Wednesday, July 29, 2009

Rachel Corrie Documentary Sparks Uproar at Jewish Film Festival

Documentary sparks uproar at Jewish film fest

Rachel Corrie

The San Francisco Jewish Film Festival has come under siege after deciding to show a documentary about Rachel Corrie, a Washington state 23-year-old killed in 2003 while trying to prevent an Israeli military bulldozer from demolishing a Palestinian's home.

Whether Corrie naively put herself in harm's way in support of terrorists or was intentionally killed by the Israeli military is the nexus of the controversy.

Compounding the issue, festival organizers invited Corrie's mother, Cindy, to speak after today's showing at the Castro Theatre of the film "Rachel." It is one of 71 films at this year's festival, which includes two films profiling kidnapped Israeli soldiers.

The reaction has been outrage. The festival board's president stepped down from her role, opening-night ceremonies were boycotted by some, and Israel Consul General Akiva Tor said it was a "big mistake to invite Mrs. Corrie."

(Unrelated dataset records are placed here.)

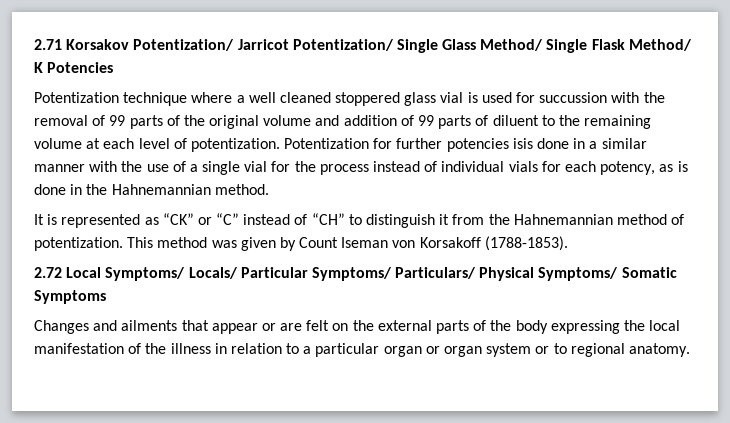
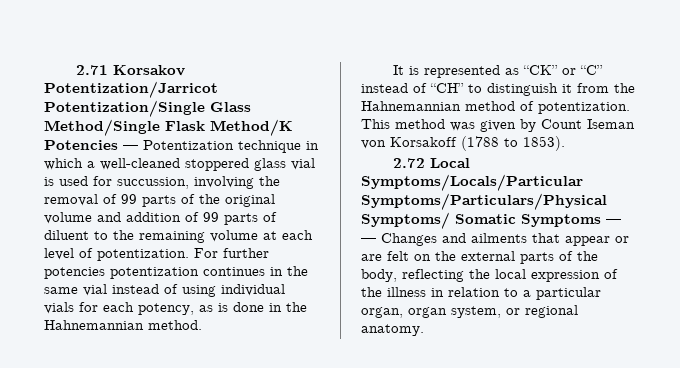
- 2.71 Korsakov Potentization/ Jarricot Potentization/ Single Glass Method/ Single Flask Method/ K Potencies
- Potentization technique where a well cleaned stoppered glass vial is used for succussion with the removal of 99 parts of the original volume and addition of 99 parts of diluent to the remaining volume at each level of potentization.
+ 2.71 Korsakov Potentization/Jarricot Potentization/Single Glass Method/Single Flask Method/K Potencies — Potentization technique in which a well-cleaned stoppered glass vial is used for succussion, involving the removal of 99 parts of the original volume and addition of 99 parts of diluent to the remaining volume at each level of potentization.
- Potentization for further potencies isis done in a similar manner with the use of a single vial for the process instead of individual vials for each potency, as is done in the Hahnemannian method.
+ For further potencies potentization continues in the same vial instead of using individual vials for each potency, as is done in the Hahnemannian method.
- This method was given by Count Iseman von Korsakoff (1788-1853).
+ This method was given by Count Iseman von Korsakoff (1788 to 1853).
- 2.72 Local Symptoms/ Locals/ Particular Symptoms/ Particulars/ Physical Symptoms/ Somatic Symptoms
- Changes and ailments that appear or are felt on the external parts of the body expressing the local manifestation of the illness in relation to a particular organ or organ system or to regional anatomy.
+ 2.72 Local Symptoms/Locals/Particular Symptoms/Particulars/Physical Symptoms/ Somatic Symptoms — — Changes and ailments that appear or are felt on the external parts of the body, reflecting the local expression of the illness in relation to a particular organ, organ system, or regional anatomy.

At the core of the debate are questions about how broadly Jews can discuss Israel within their own community - and how Jews represent Israel to the broader world. It is also overlaid with accusations of the "new anti-Semitism," prejudice that is disguised as particular criticisms of Israel, the only Jewish state.

"The furor is much larger than this one film or this one speaker," said Peter L. Stein, the festival's executive director. "It reveals a rift in our community that we all need to help understand and hopefully heal."

Family feud

The 29-year-old festival is the oldest and largest Jewish film festival in the nation, yet it's also like a small family. The film festival's board includes members with close links to both the accusers and those accused of the new anti-Semitism.

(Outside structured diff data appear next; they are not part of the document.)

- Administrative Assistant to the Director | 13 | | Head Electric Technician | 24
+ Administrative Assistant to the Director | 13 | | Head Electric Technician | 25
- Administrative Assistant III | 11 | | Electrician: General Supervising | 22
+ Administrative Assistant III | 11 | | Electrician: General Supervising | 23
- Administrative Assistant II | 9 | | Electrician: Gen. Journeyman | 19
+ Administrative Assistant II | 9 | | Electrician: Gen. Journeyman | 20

Allegations of new anti-Semitism have been particularly vociferous from the Koret and Taube foundations, longtime backers of the festival. The foundations criticized Jewish Voice for Peace and the American Friends Service Committee, a Quaker organization widely considered to be on the vanguard of Christian pacificism. The festival had asked the two groups to promote "Rachel" within their constituencies. The two Jewish foundations issued a joint statement labeling the Quaker and Jewish peace organizations as "two virulently anti-Israel, anti-Semitic" groups associated with "groups that aid and abet terror against the Jewish state."

Mervyn Danker, San Francisco director of the American Jewish Committee, also called the Quaker group "virulently anti-Semitic" because it had co-hosted - with other Christian pacificists - a dinner with Iranian President Mahmoud Ahmadinejad. The Iranian president has called the Holocaust a myth and declared that "Israel must be wiped off the map."

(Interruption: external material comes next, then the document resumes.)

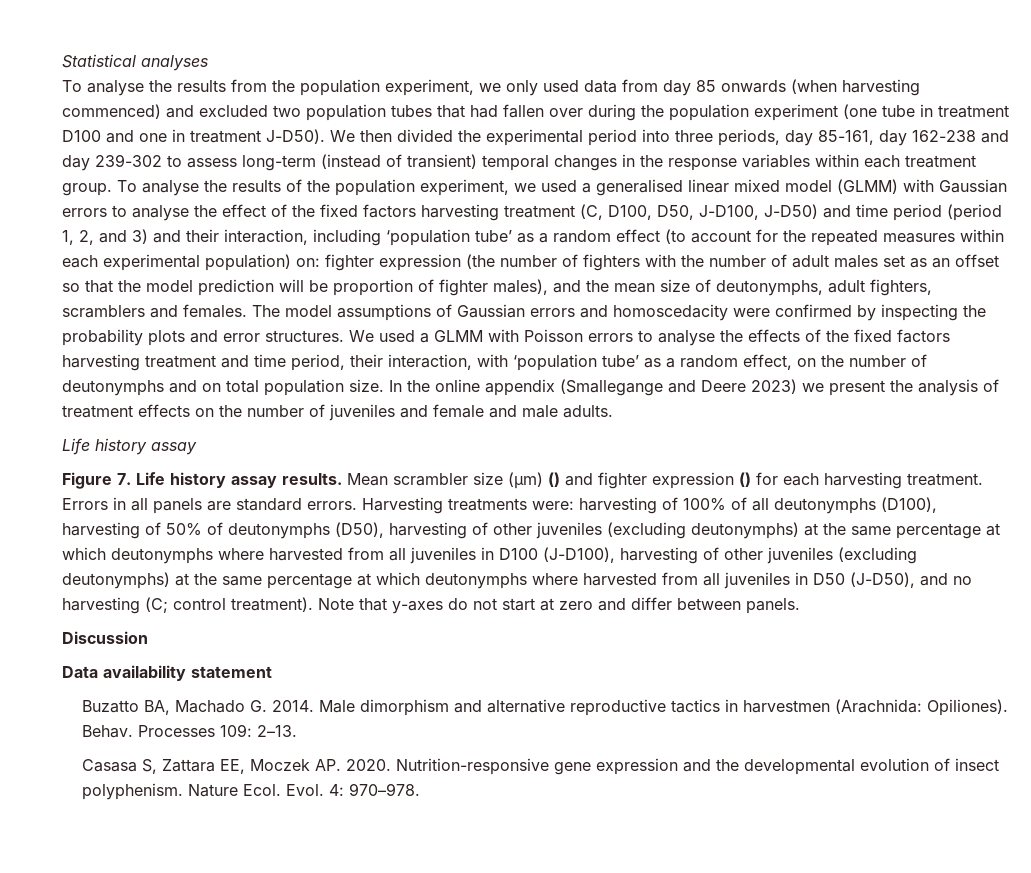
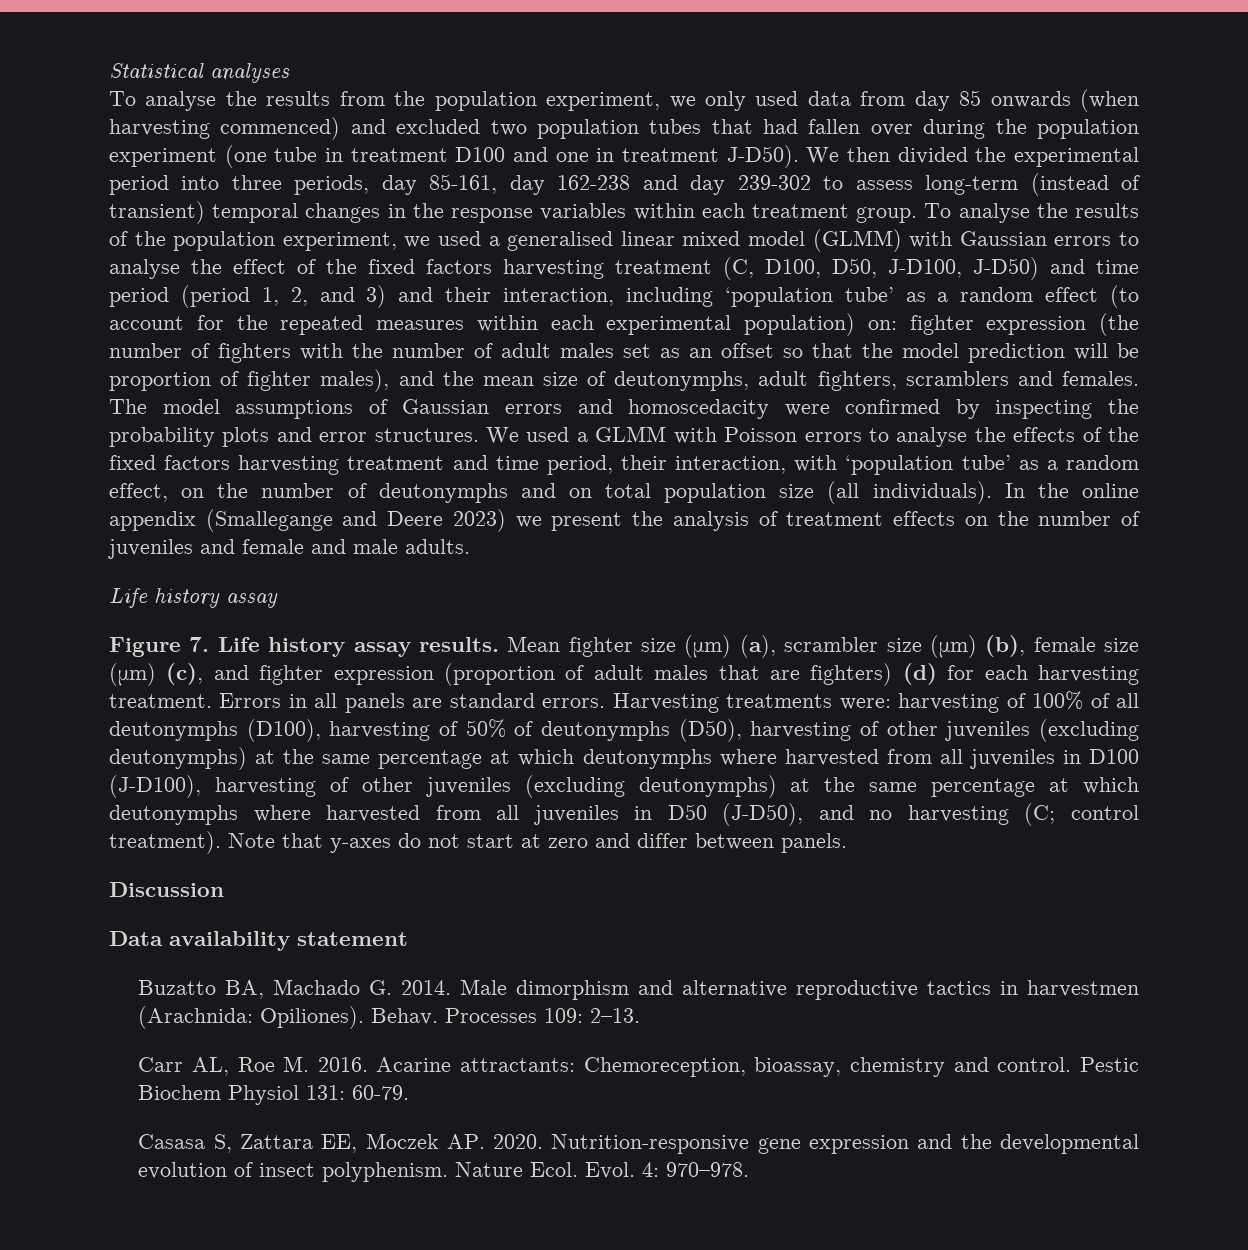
- We used a GLMM with Poisson errors to analyse the effects of the fixed factors harvesting treatment and time period, their interaction, with ‘population tube’ as a random effect, on the number of deutonymphs and on total population size.
+ We used a GLMM with Poisson errors to analyse the effects of the fixed factors harvesting treatment and time period, their interaction, with ‘population tube’ as a random effect, on the number of deutonymphs and on total population size (all individuals).
- Mean scrambler size (μm) () and fighter expression () for each harvesting treatment.
+ Mean fighter size (μm) (a), scrambler size (μm) (b), female size (μm) (c), and fighter expression (proportion of adult males that are fighters) (d) for each harvesting treatment.
+ Carr AL, Roe M. 2016. Acarine attractants: Chemoreception, bioassay, chemistry and control. Pestic Biochem Physiol 131: 60-79.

"This goes beyond the acceptable realms of open discourse," said Danker.

The Quaker group

Mark Graham, external affairs director for the Philadelphia-based American Friends Service Committee, said his organization doesn't support "anything that aids and abets terror," nor does it have any boycotts against Israel.

"We're a Quaker pacificist organization, in our founding and our roots," he said. "Things that promote violence, such as arms sales, are things we're against."

As for the dinner with Ahmadinejad, Graham said, "fundamental in the DNA of this organization is that differences can be resolved through dialogue. Having a dinner was one way to have a dialogue."

Cindy Corrie, meanwhile, said she was surprised at the uproar at this festival, which did not happen at a screening of "Rachel" at the Tribeca Film Festival in New York.

"I don't think it has a whole lot to do with me," she said. "It has more to do with the discussion that is happening within the Jewish community and how that discussion has grown - which is a very healthy thing."